Klotho exerted a beneficial effect on the maintenance of proper permeability of the glomerular filtration barrier. (A) The albumin permeability of glomeruli from Wistar rats with streptozotocin-induced diabetes (STZ) significantly increased compared with glomeruli from healthy Wistar control rats (*** p = 0.0007, Mann–Whitney test, n = 7–9).
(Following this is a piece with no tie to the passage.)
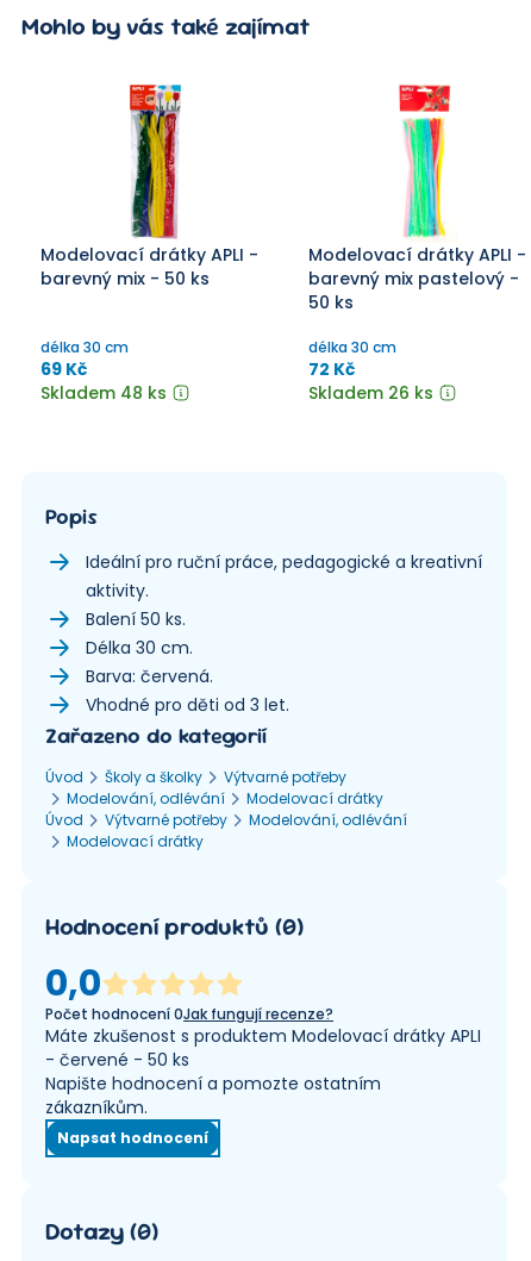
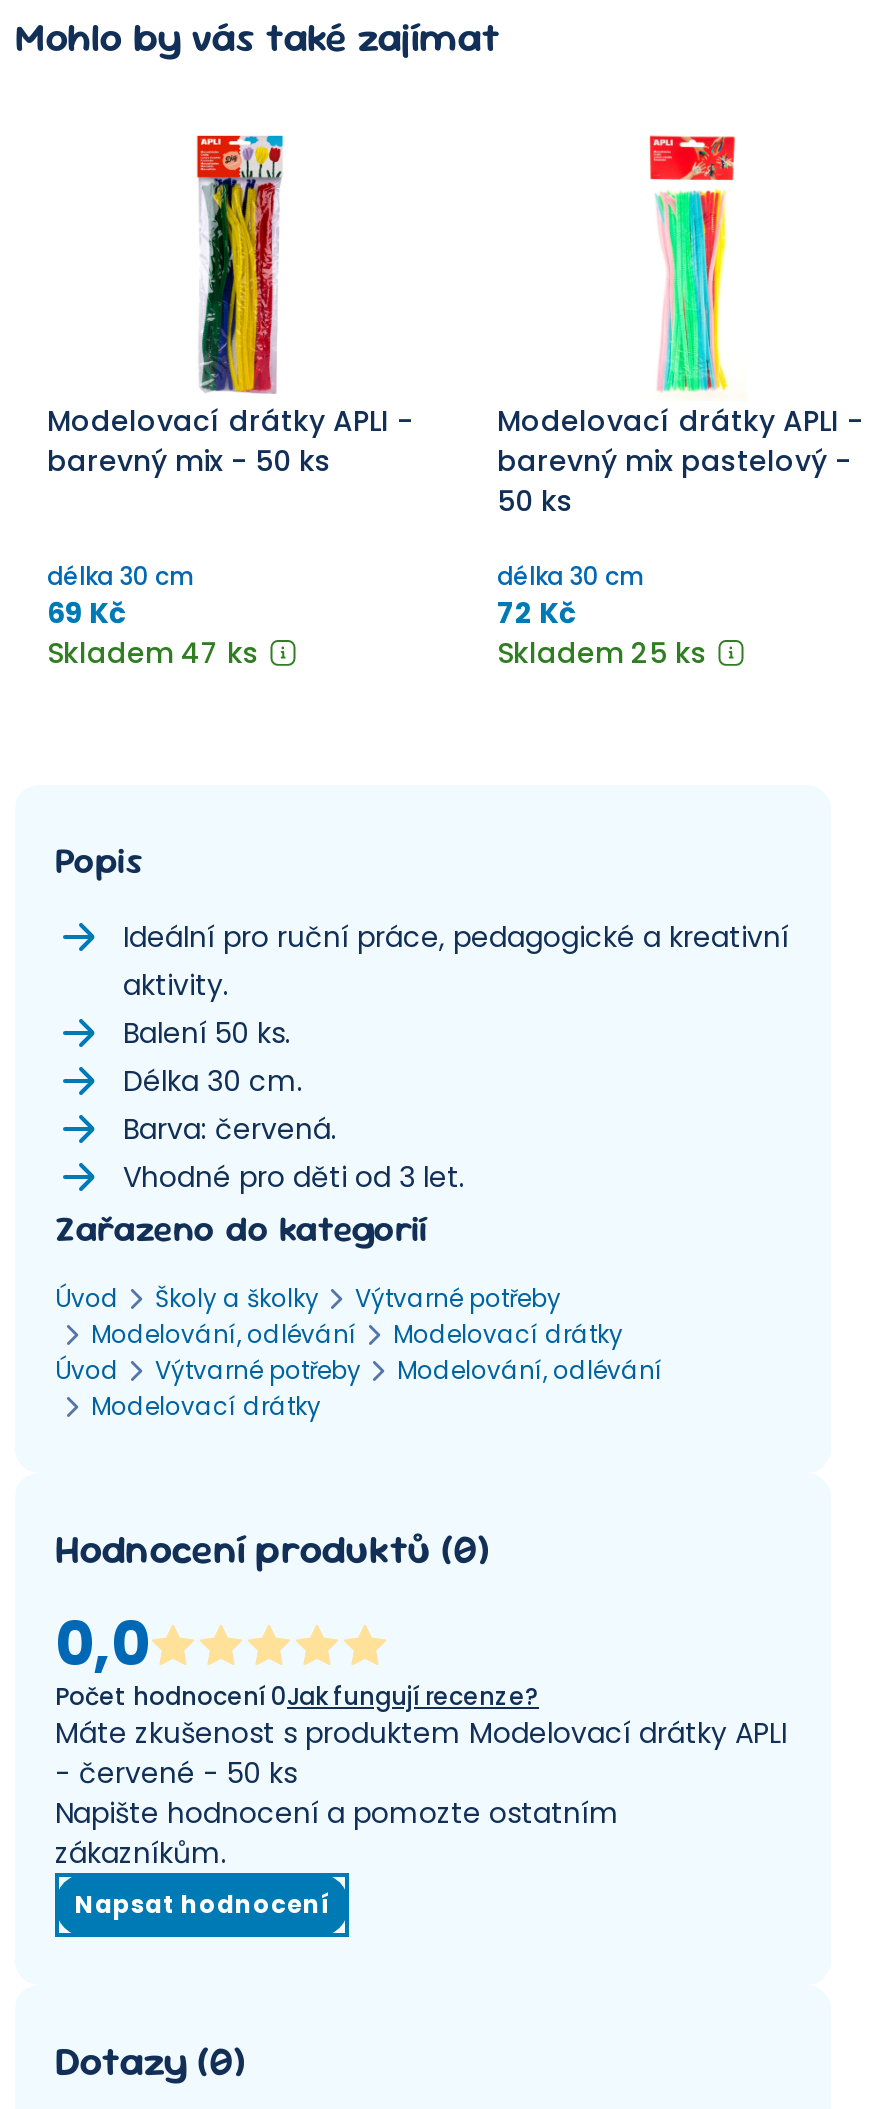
[40,381,167,405] Skladem 48 ks -> [47,633,259,673] Skladem 47 ks
[308,381,433,405] Skladem 26 ks -> [497,633,707,673] Skladem 25 ks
Thirty minute incubation with Klotho (0.5 nM; +KL30′) significantly decreased the albumin permeability of glomeruli from STZ rats (*** p = 0.0003, Mann–Whitney test, n = 7–8). (B) Klotho decreased the albumin permeability of a human podocyte monolayer under standard glucose conditions (SG; 11 mM) after 24-h incubation (+KL24h; * p = 0.049, vs. SG, Mann–Whitney test, n = 3–4), with a less prominent effect after 1-h incubation (+KL1h); # p ~ 0.05 but above it. Twenty-four hour incubation with Klotho had a significant impact on lowering albumin permeability of the human podocyte monolayer, which significantly increased under high glucose conditions (HG; 30 mM, 5 days) compared with standard glucose conditions (HG vs. SG: * p = 0.024, Mann–Whitney test, n = 3–6; HG+KL24h vs. HG: ** p = 0.004, Mann–Whitney test, n = 5–6). (C) Klotho (0.5 nM, 24 h) reversed HG-induced changes in cytoskeletal (F-actin) reorganization in immortalized human podocytes. Scale bar = 20 μm. Digitized fluorescence images of phalloidin-stained (far red) podocytes were used to obtain the fluorescence intensity profiles of the F-actin network. The data are expressed as mean ± SEM (n = 9–16).